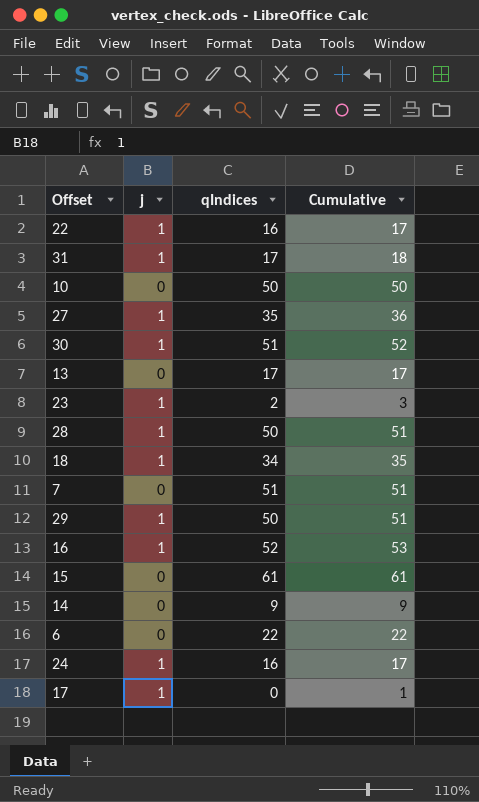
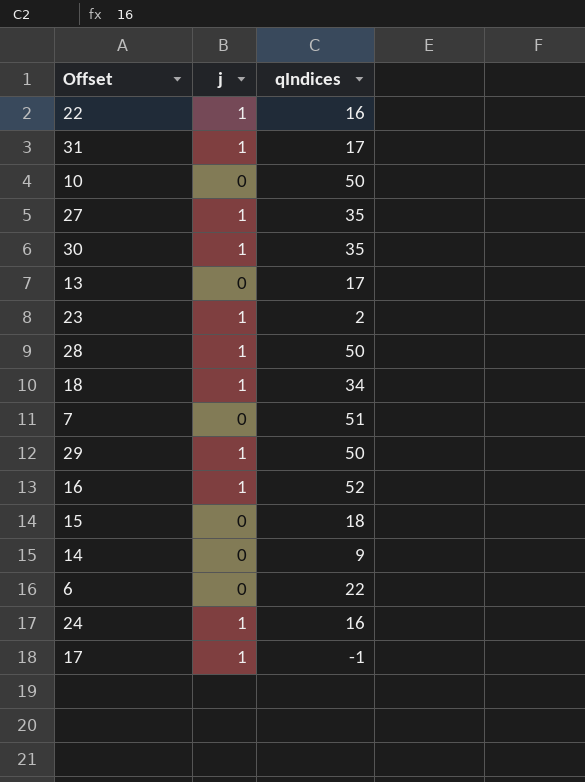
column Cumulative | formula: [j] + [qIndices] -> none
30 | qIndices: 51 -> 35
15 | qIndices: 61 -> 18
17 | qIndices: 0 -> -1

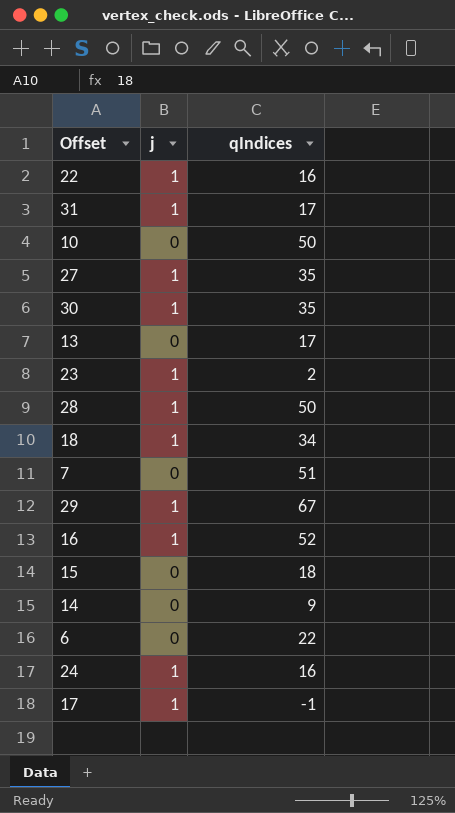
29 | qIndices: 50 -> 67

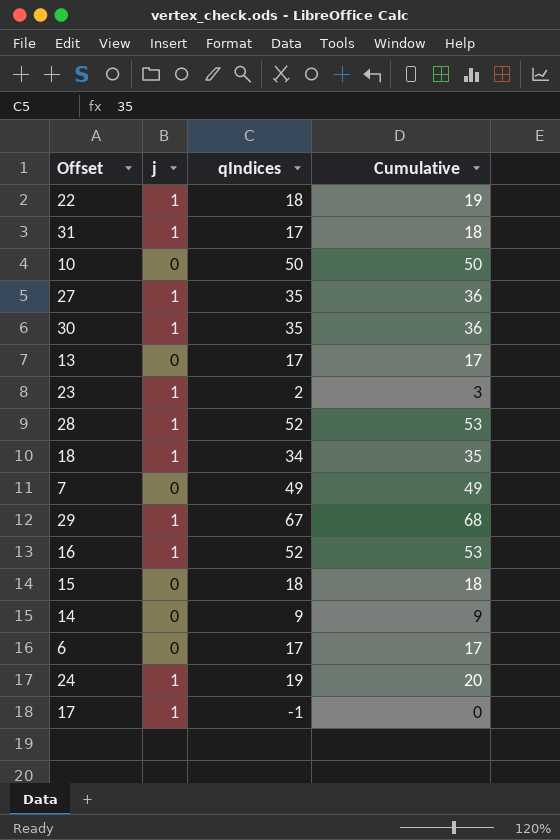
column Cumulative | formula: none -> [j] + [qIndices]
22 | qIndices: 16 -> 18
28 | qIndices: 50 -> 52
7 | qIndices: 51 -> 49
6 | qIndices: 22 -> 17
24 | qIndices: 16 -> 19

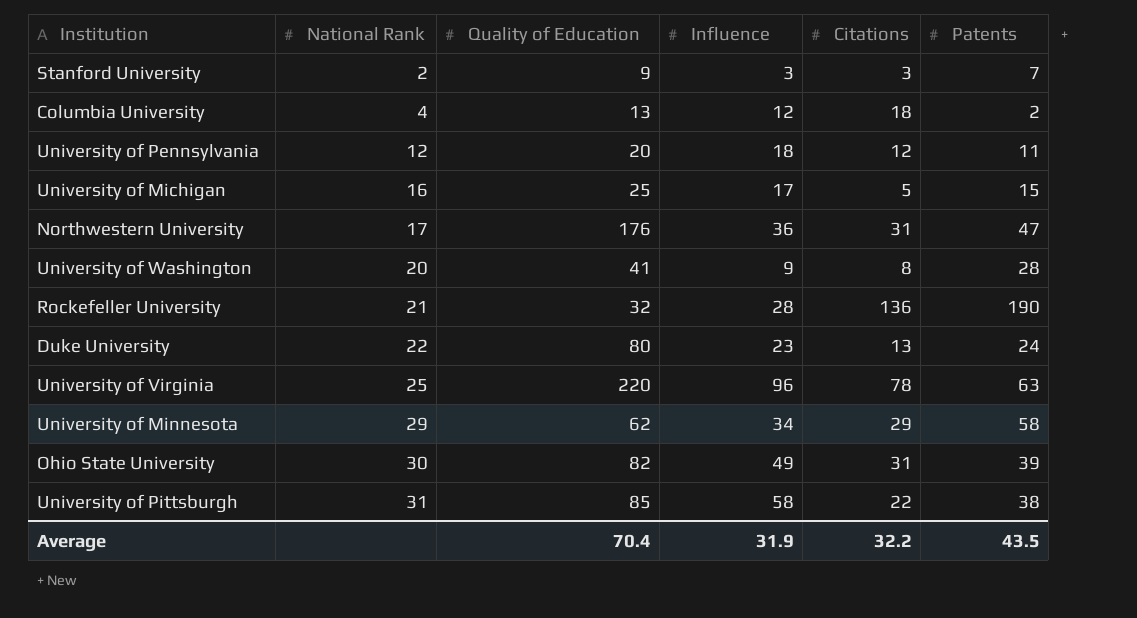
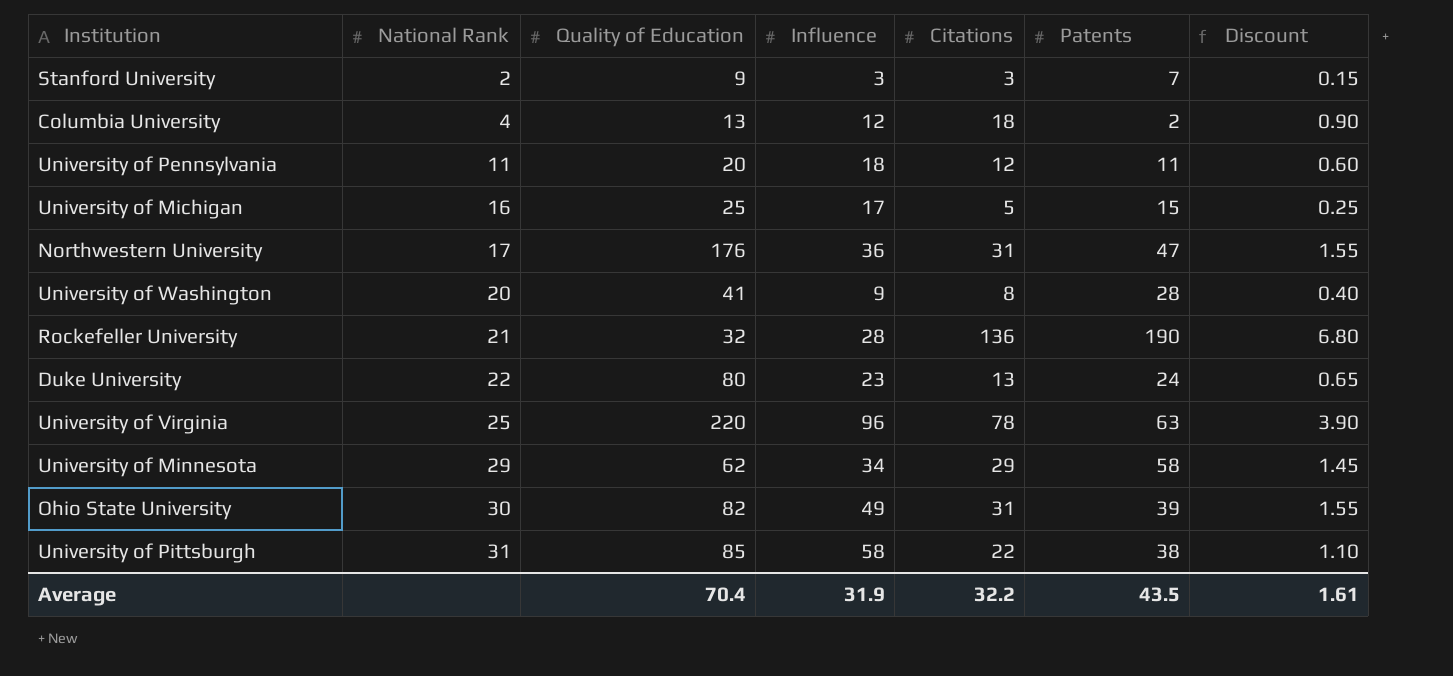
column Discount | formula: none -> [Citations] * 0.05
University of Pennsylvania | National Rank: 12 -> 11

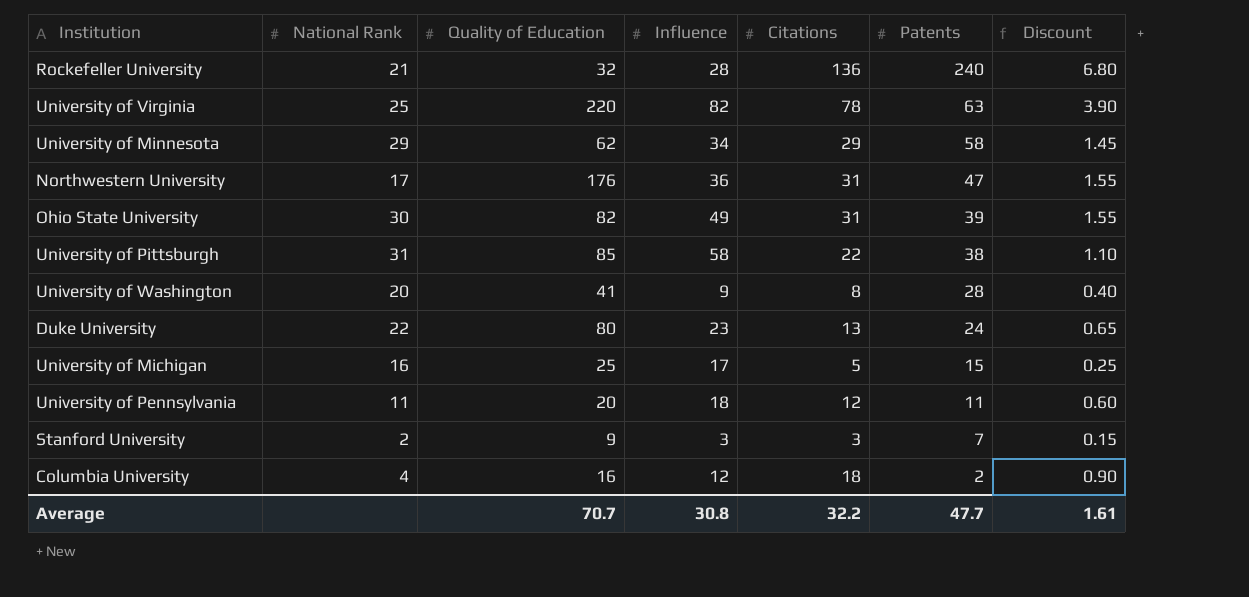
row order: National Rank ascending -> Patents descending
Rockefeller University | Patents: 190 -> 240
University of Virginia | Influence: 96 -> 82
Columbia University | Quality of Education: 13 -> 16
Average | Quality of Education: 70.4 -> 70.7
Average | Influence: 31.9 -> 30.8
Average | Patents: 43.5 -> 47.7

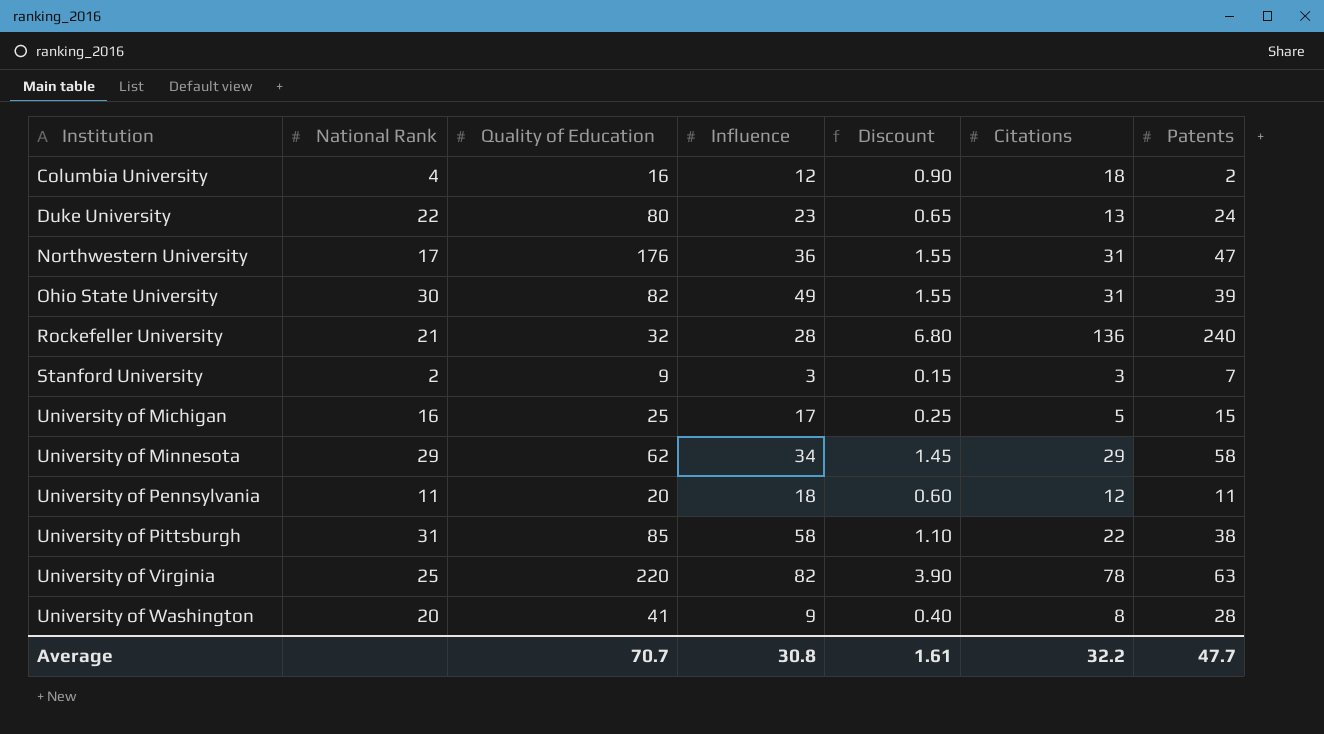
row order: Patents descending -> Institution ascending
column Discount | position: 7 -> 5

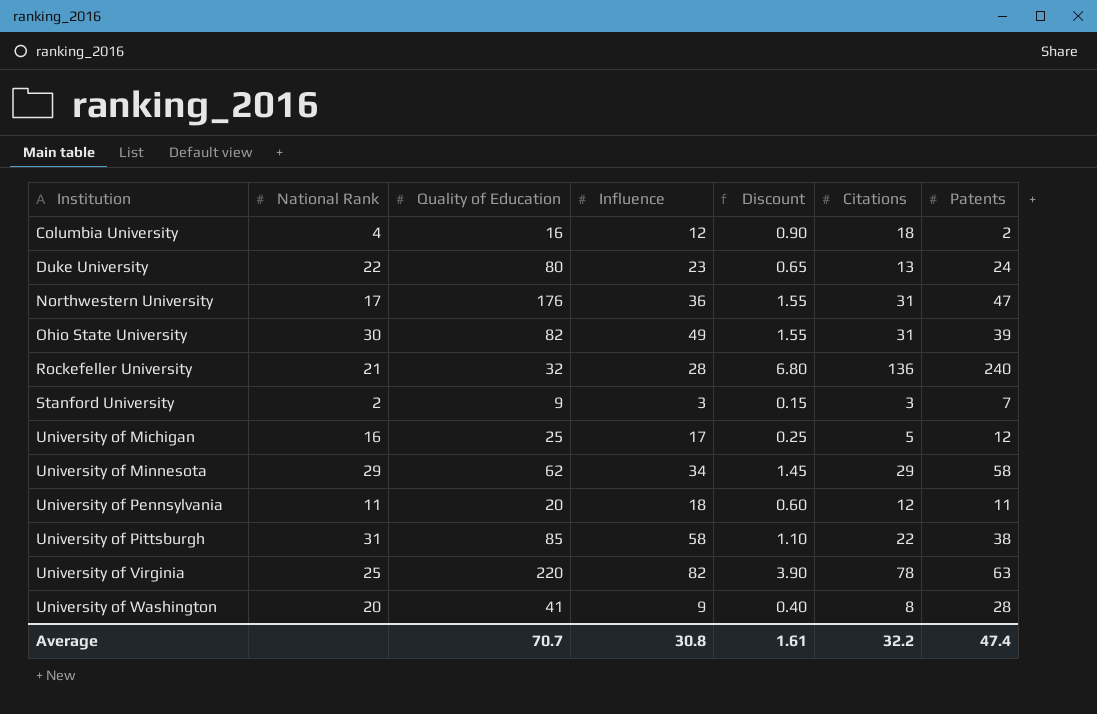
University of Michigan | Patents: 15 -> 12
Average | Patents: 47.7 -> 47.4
▬▬▬▬▬▬▬▬▬▬
■ WORK ITEM: A verbatim copy of the listing, with all pictures removed, is required.

■ WRITTEN REPLY:
column Cumulative | formula: [j] + [qIndices] -> none
30 | qIndices: 51 -> 35
15 | qIndices: 61 -> 18
17 | qIndices: 0 -> -1

29 | qIndices: 50 -> 67

column Cumulative | formula: none -> [j] + [qIndices]
22 | qIndices: 16 -> 18
28 | qIndices: 50 -> 52
7 | qIndices: 51 -> 49
6 | qIndices: 22 -> 17
24 | qIndices: 16 -> 19

column Discount | formula: none -> [Citations] * 0.05
University of Pennsylvania | National Rank: 12 -> 11

row order: National Rank ascending -> Patents descending
Rockefeller University | Patents: 190 -> 240
University of Virginia | Influence: 96 -> 82
Columbia University | Quality of Education: 13 -> 16
Average | Quality of Education: 70.4 -> 70.7
Average | Influence: 31.9 -> 30.8
Average | Patents: 43.5 -> 47.7

row order: Patents descending -> Institution ascending
column Discount | position: 7 -> 5

University of Michigan | Patents: 15 -> 12
Average | Patents: 47.7 -> 47.4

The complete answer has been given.